LAST UPDATE | 1 hr ago

HAVING WORKED IN cyber safety for almost two decades, I have often heard colleagues say that if the public truly understood the horrors of child sexual abuse imagery, there would be a widespread outcry. We have now reached that moment.

The public response to Grok’s ‘nudification’ of ordinary photos and the generation of sexualised imagery of real people has been intense and justified. But if we treat this as a single product scandal, we will miss what it is really telling us, which is that the gap between technological capability and governance has widened into a chasm.

When a consumer-facing tool can be repurposed, at scale, into a harassment engine in minutes, harm is no longer an edge case. It is a predictable outcome of deploying powerful systems without sufficiently robust guardrails, accountability and enforcement pathways. 

Ireland already has strong laws against image-based abuse. Sharing an intimate image without consent is criminal. Threatening to do so is criminal. Producing or distributing child sexual abuse material (CSAM) is criminal.

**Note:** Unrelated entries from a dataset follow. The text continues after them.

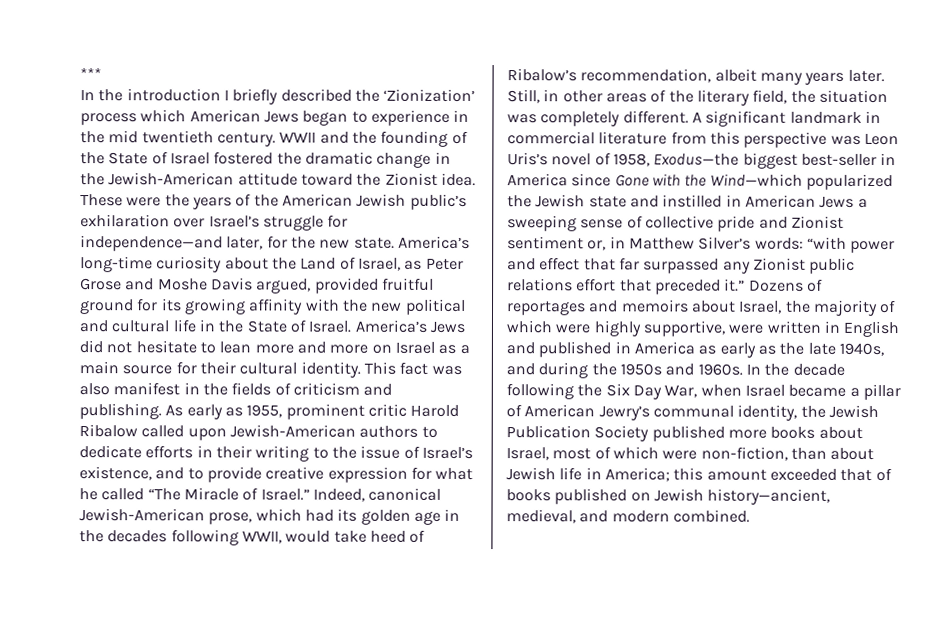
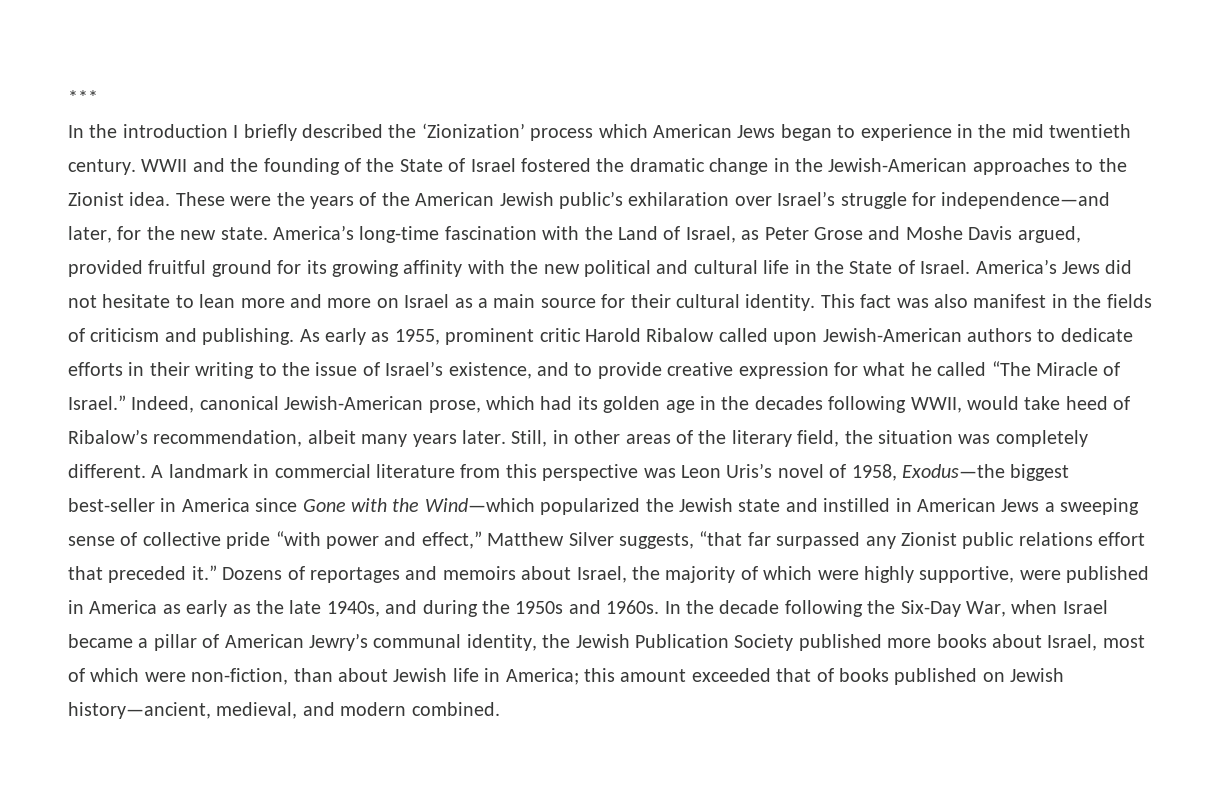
- WWII and the founding of the State of Israel fostered the dramatic change in the Jewish-American attitude toward the Zionist idea.
+ WWII and the founding of the State of Israel fostered the dramatic change in the Jewish-American approaches to the Zionist idea.
- America’s long-time curiosity about the Land of Israel, as Peter Grose and Moshe Davis argued, provided fruitful ground for its growing affinity with the new political and cultural life in the State of Israel.
+ America’s long-time fascination with the Land of Israel, as Peter Grose and Moshe Davis argued, provided fruitful ground for its growing affinity with the new political and cultural life in the State of Israel.
- A significant landmark in commercial literature from this perspective was Leon Uris’s novel of 1958, Exodus—the biggest best-seller in America since Gone with the Wind—which popularized the Jewish state and instilled in American Jews a sweeping sense of collective pride and Zionist sentiment or, in Matthew Silver’s words: “with power and effect that far surpassed any Zionist public relations effort that preceded it.”
+ A landmark in commercial literature from this perspective was Leon Uris’s novel of 1958, Exodus—the biggest best-seller in America since Gone with the Wind—which popularized the Jewish state and instilled in American Jews a sweeping sense of collective pride “with power and effect,” Matthew Silver suggests, “that far surpassed any Zionist public relations effort that preceded it.”
- Dozens of reportages and memoirs about Israel, the majority of which were highly supportive, were written in English and published in America as early as the late 1940s, and during the 1950s and 1960s.
+ Dozens of reportages and memoirs about Israel, the majority of which were highly supportive, were published in America as early as the late 1940s, and during the 1950s and 1960s.
- In the decade following the Six Day War, when Israel became a pillar of American Jewry’s communal identity, the Jewish Publication Society published more books about Israel, most of which were non-fiction, than about Jewish life in America; this amount exceeded that of books published on Jewish history—ancient, medieval, and modern combined.
+ In the decade following the Six-Day War, when Israel became a pillar of American Jewry’s communal identity, the Jewish Publication Society published more books about Israel, most of which were non-fiction, than about Jewish life in America; this amount exceeded that of books published on Jewish history—ancient, medieval, and modern combined.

However, online harm has become a “big-data” problem, vast in volume, instantaneous in spread and endlessly variable in form. This avalanche of harmful content has now outpaced the capacity of police forces worldwide, leaving automated detection and intervention systems no longer a choice, but a necessity.

The Grok controversy, and the broader ‘nudification’ trend, mark the industrialisation of sexual harm: it is fast, scalable, cross-border, and often driven by anonymous or pseudonymous accounts, making investigation difficult. Restricting one tool leads to the emergence of others. When platforms tighten access, content shifts elsewhere. When one jurisdiction enforces penalties, offenders evade them. This is not just a “bad app” issue – it is a global governance challenge.

Nudification apps are trained on vast image datasets. It has been estimated that 99% of sexually explicit deepfakes depict women and girls. Importantly, most jurisdictions are now attempting to tackle AI-generated sexual imagery of children, yet paradoxically permit the continued deployment of AI models capable of producing it. Focusing solely on Grok is not the point – it may be today’s headline, but it is not the only system capable of producing sexualised, degrading or illegal imagery.

The wider ecosystem includes mainstream generative AI tools, smaller “nudify” services, and open-source models that can be modified, redistributed, or subjected to jailbreak techniques that bypass built-in safety controls and can prompt an AI system to generate content it is designed to refuse. Regulation that chases one brand name at a time........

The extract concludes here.